Is anybody struggleing with the same issue?
Has anybody fixed this issue already?
This looks like a Heisenbug, I should be hitting this. I’m on 2.7, mainly to stop myself from including any Python 3 only feature. Maybe Python 3 is more strict?
Either way its an outright coding error. the .time is missing from the tap point in that method. It should look like this:
# check for space around elbows to calculate r_squared
def validate_elbow_clearance(self):
width = self.r_squared_widths[-1]
start_idx = index_near(self.time, self.tap_points[1].time) + width
end_idx = index_near(self.time, self.tap_points[4].time) - width
return start_idx > 0 and end_idx < len(self.time)
Unfortunately I’m not in a position to update the branch right now because I’m in the middle of the bulk_sensor work. I cant even test this fix.
But I am looking forward to working withe anyone and everyone that want to test this in maybe a week or so!
I am on python3 3.9.2
maybe I can uninstall that version and try the python version 2.7.18 which is displayed when checking for the “standard” python version
Sounds like a good way to stay compatible with older installations.
Thanks for the quick response!
No worries!
I might be able to edit the file I am using right now. Or would you say that this would be a bad idea?

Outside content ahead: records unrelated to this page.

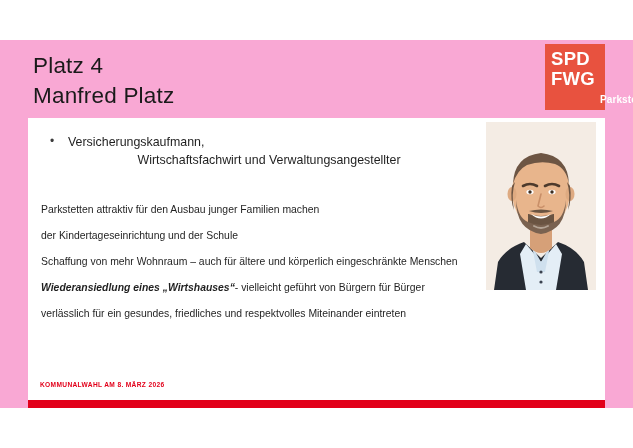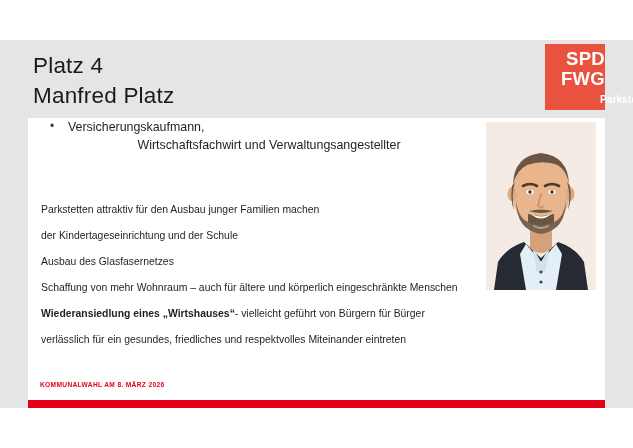--- a/index.html
+++ b/index.html
@@ -23,7 +23,7 @@
     top: 40px;
     width: 633px;
     height: 368px;
-    background: #e5e5e5;
+    background: #f9a8d4;
     overflow: hidden;
   }
 

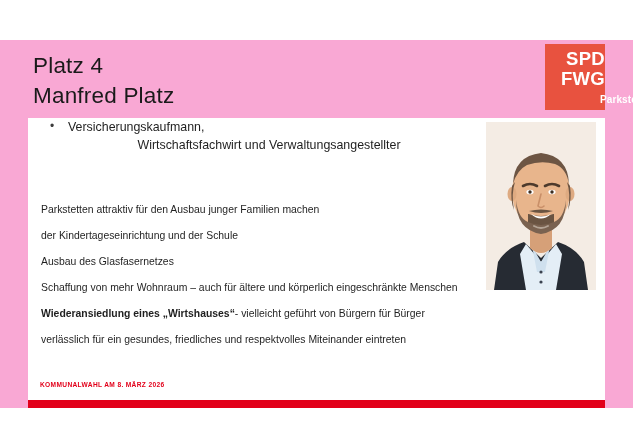--- a/index.html
+++ b/index.html
@@ -54,7 +54,7 @@
     color: #ffffff;
     box-sizing: border-box;
     padding: 5px 0 0 0;
-    text-align: right;
+    text-align: left;
   }
   #party-logo .logo-line {
     font-weight: bold;

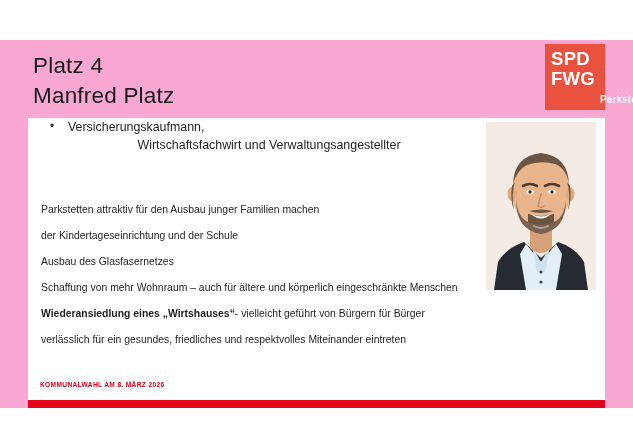--- a/index.html
+++ b/index.html
@@ -87,7 +87,7 @@
   #bullet-list {
     position: absolute;
     left: 12px;
-    top: 1px;
+    top: 16px;
     width: 430px;
     list-style: none;
     margin: 0;

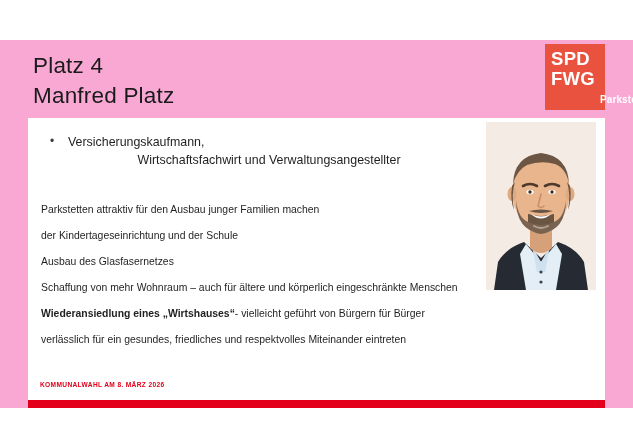--- a/index.html
+++ b/index.html
@@ -202,9 +202,6 @@
         <span class="wrap-line">der Kindertageseinrichtung und der Schule</span>
       </p>
       <p>
-        <span>Ausbau des Glasfasernetzes</span>
-      </p>
-      <p>
         <span>Schaffung von mehr Wohnraum – auch für ältere und körperlich eingeschränkte Menschen</span>
       </p>
       <p>

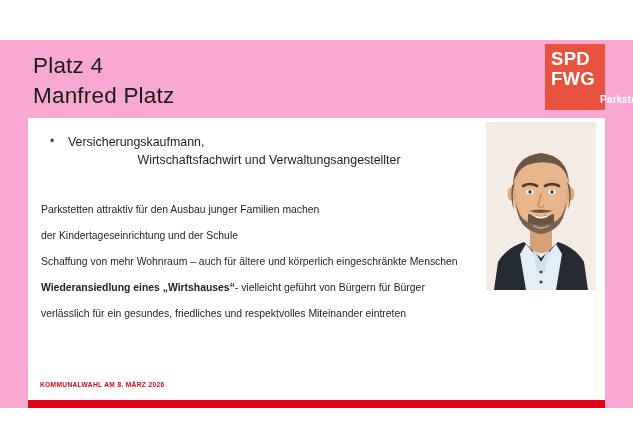--- a/index.html
+++ b/index.html
@@ -132,6 +132,7 @@
   }
   #body-paragraphs p b {
     font-weight: bold;
+    font-style: italic;
   }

I’d be glad to help you with this as far as my skills allow it.
I gotta say that I am qiute a newbie regarding coding or testing code
Edit:
Just edited the code, so far I managed to do two succesfull probe accuracy tests.
So far so good, great job!
I stumbled upon a new issue.
I tried using python 2.7 and python 3
Failure message with python 2.7
File "/home/pi/klipper/klippy/extras/load_cell.py", line 425, in load_config_prefix
return LoadCell(config)
File "/home/pi/klipper/klippy/extras/load_cell.py", line 318, in __init__
self.sensor = multiplex_adc.MultiplexAdcSensorWrapper(config, sensor)
File "/home/pi/klipper/klippy/extras/multiplex_adc.py", line 232, in __init__
self.api_dump = motion_report.APIDumpHelper(
AttributeError: 'module' object has no attribute 'APIDumpHelper'
webhooks client 1969539032: New connection
Using python 3
Unhandled exception during connect
Traceback (most recent call last):
File "/home/pi/klipper/klippy/klippy.py", line 175, in _connect
self._read_config()
File "/home/pi/klipper/klippy/klippy.py", line 141, in _read_config
self.load_object(config, section_config.get_name(), None)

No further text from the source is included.